§ Task directions
Will you write out the data exactly, excluding every picture?

§ Supplied material
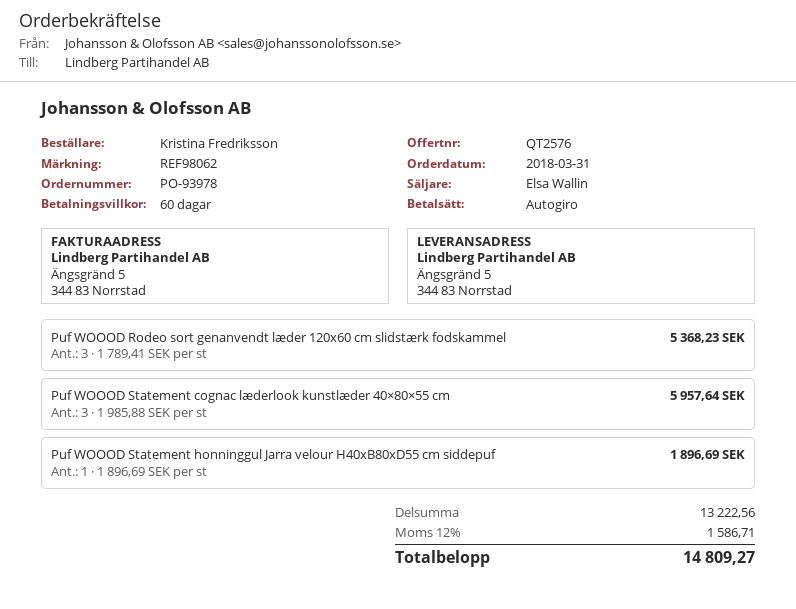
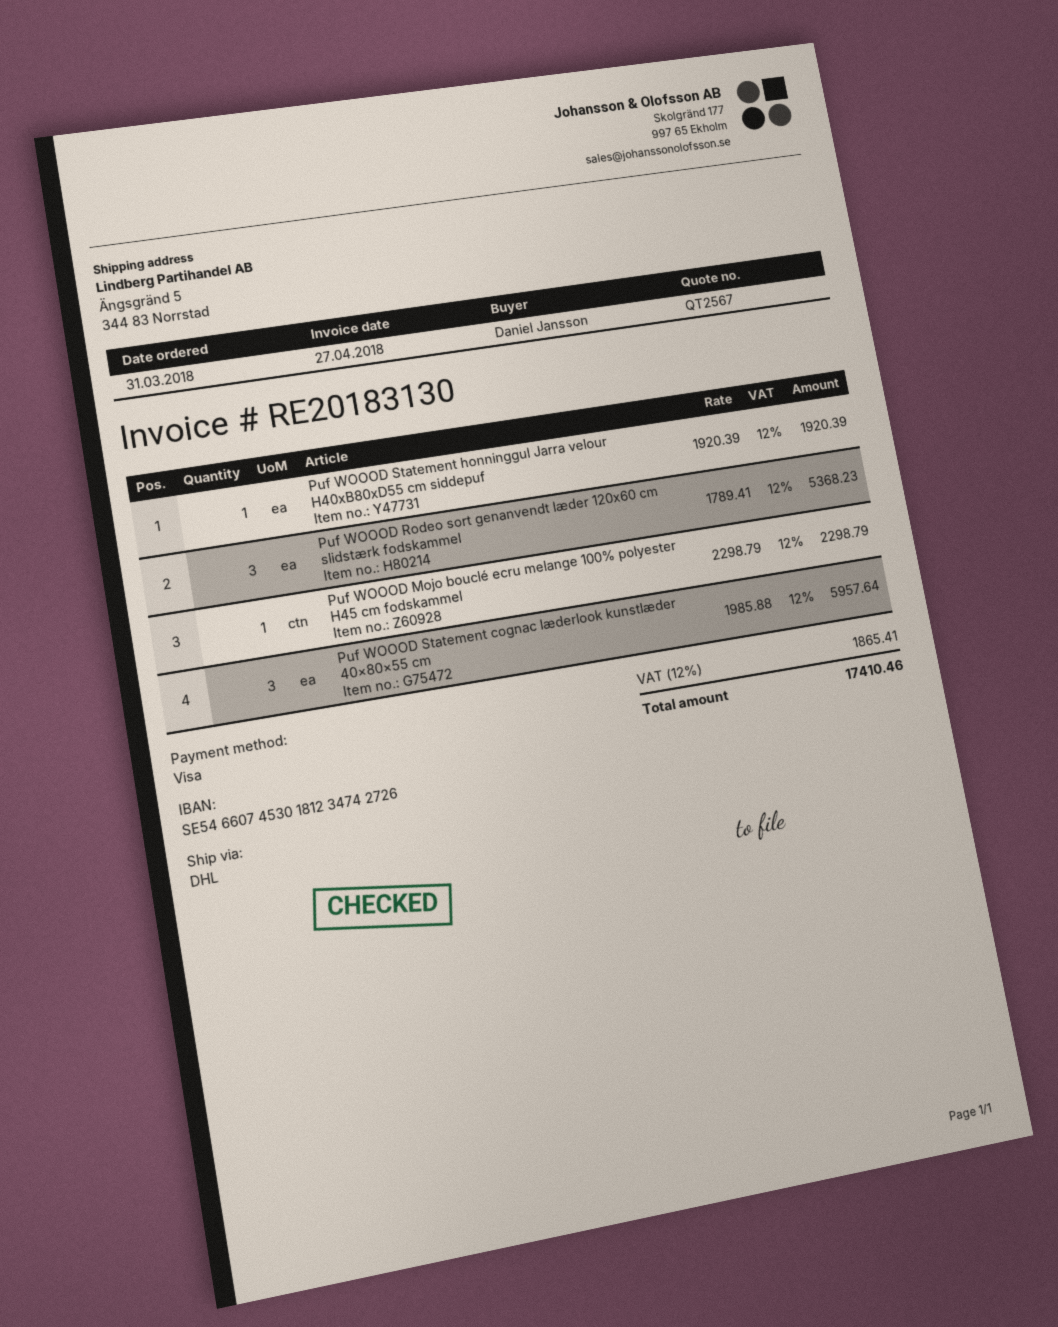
quote number: QT2576 -> QT2567
ordered by: Kristina Fredriksson -> Daniel Jansson
payment method: direct debit -> Visa
Puf WOOOD Statement honninggul Jarra velour H40xB80xD55 cm siddepuf: 1 x 1896.69 = 1896.69 -> 1 x 1920.39 = 1920.39
Puf WOOOD Mojo bouclé ecru melange 100% polyester H45 cm fodskammel: none -> 1 x 2298.79 = 2298.79
tax: 12% = 1586.71 -> 12% = 1865.41
total: 14809.27 -> 17410.46

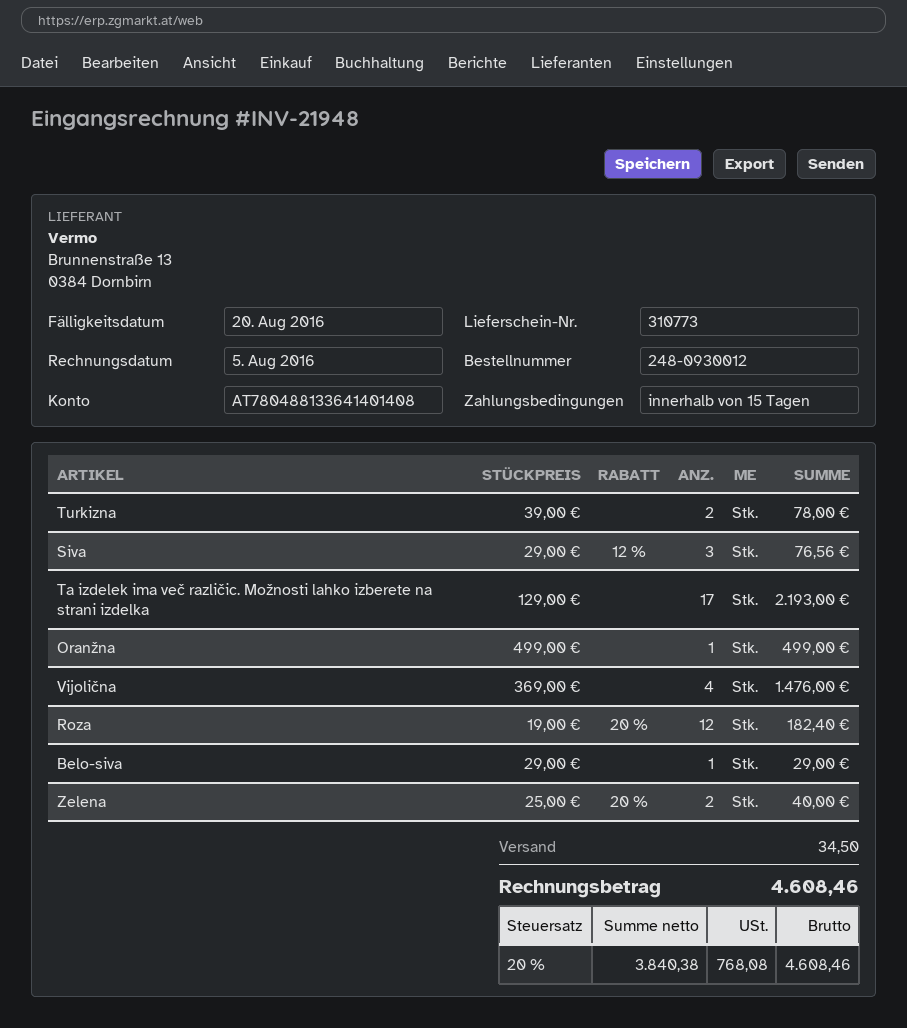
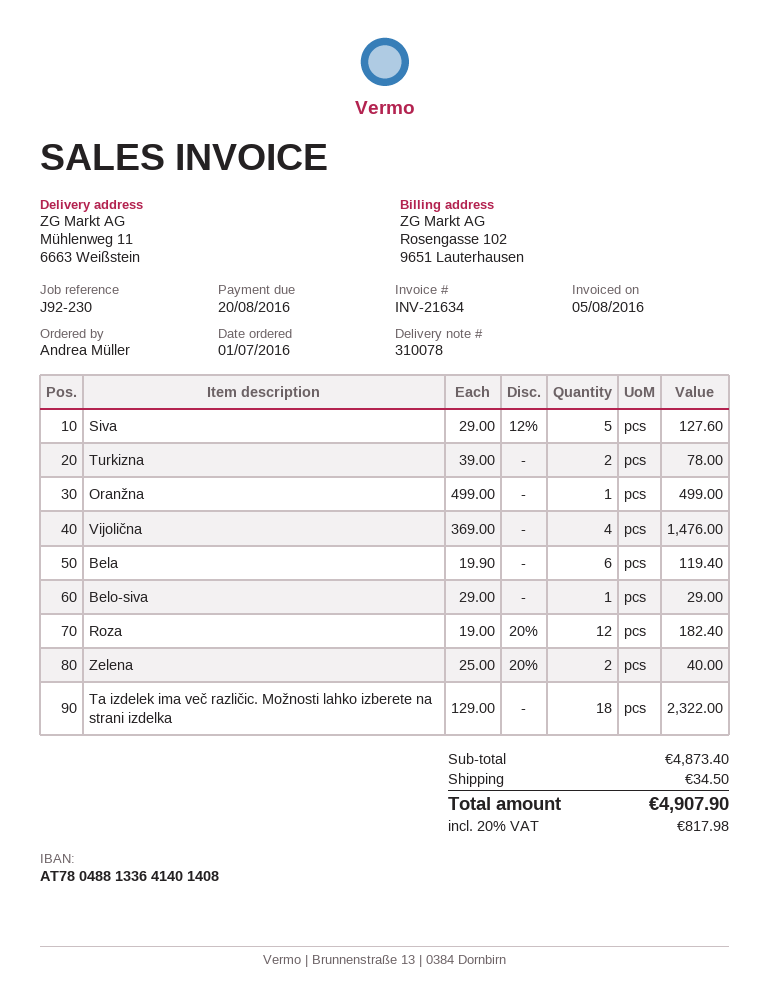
delivery note number: 310773 -> 310078
invoice number: INV-21948 -> INV-21634
Siva: 3 x 29.00 - 12% = 76.56 -> 5 x 29.00 - 12% = 127.60
Ta izdelek ima več različic. Možnosti lahko izberete na strani izdelka: 17 x 129.00 = 2193.00 -> 18 x 129.00 = 2322.00
Bela: none -> 6 x 19.90 = 119.40
tax: 20% = 768.08 -> 20% = 817.98
total: 4608.46 -> 4907.90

§ Task result
quote number: QT2576 -> QT2567
ordered by: Kristina Fredriksson -> Daniel Jansson
payment method: direct debit -> Visa
Puf WOOOD Statement honninggul Jarra velour H40xB80xD55 cm siddepuf: 1 x 1896.69 = 1896.69 -> 1 x 1920.39 = 1920.39
Puf WOOOD Mojo bouclé ecru melange 100% polyester H45 cm fodskammel: none -> 1 x 2298.79 = 2298.79
tax: 12% = 1586.71 -> 12% = 1865.41
total: 14809.27 -> 17410.46

delivery note number: 310773 -> 310078
invoice number: INV-21948 -> INV-21634
Siva: 3 x 29.00 - 12% = 76.56 -> 5 x 29.00 - 12% = 127.60
Ta izdelek ima več različic. Možnosti lahko izberete na strani izdelka: 17 x 129.00 = 2193.00 -> 18 x 129.00 = 2322.00
Bela: none -> 6 x 19.90 = 119.40
tax: 20% = 768.08 -> 20% = 817.98
total: 4608.46 -> 4907.90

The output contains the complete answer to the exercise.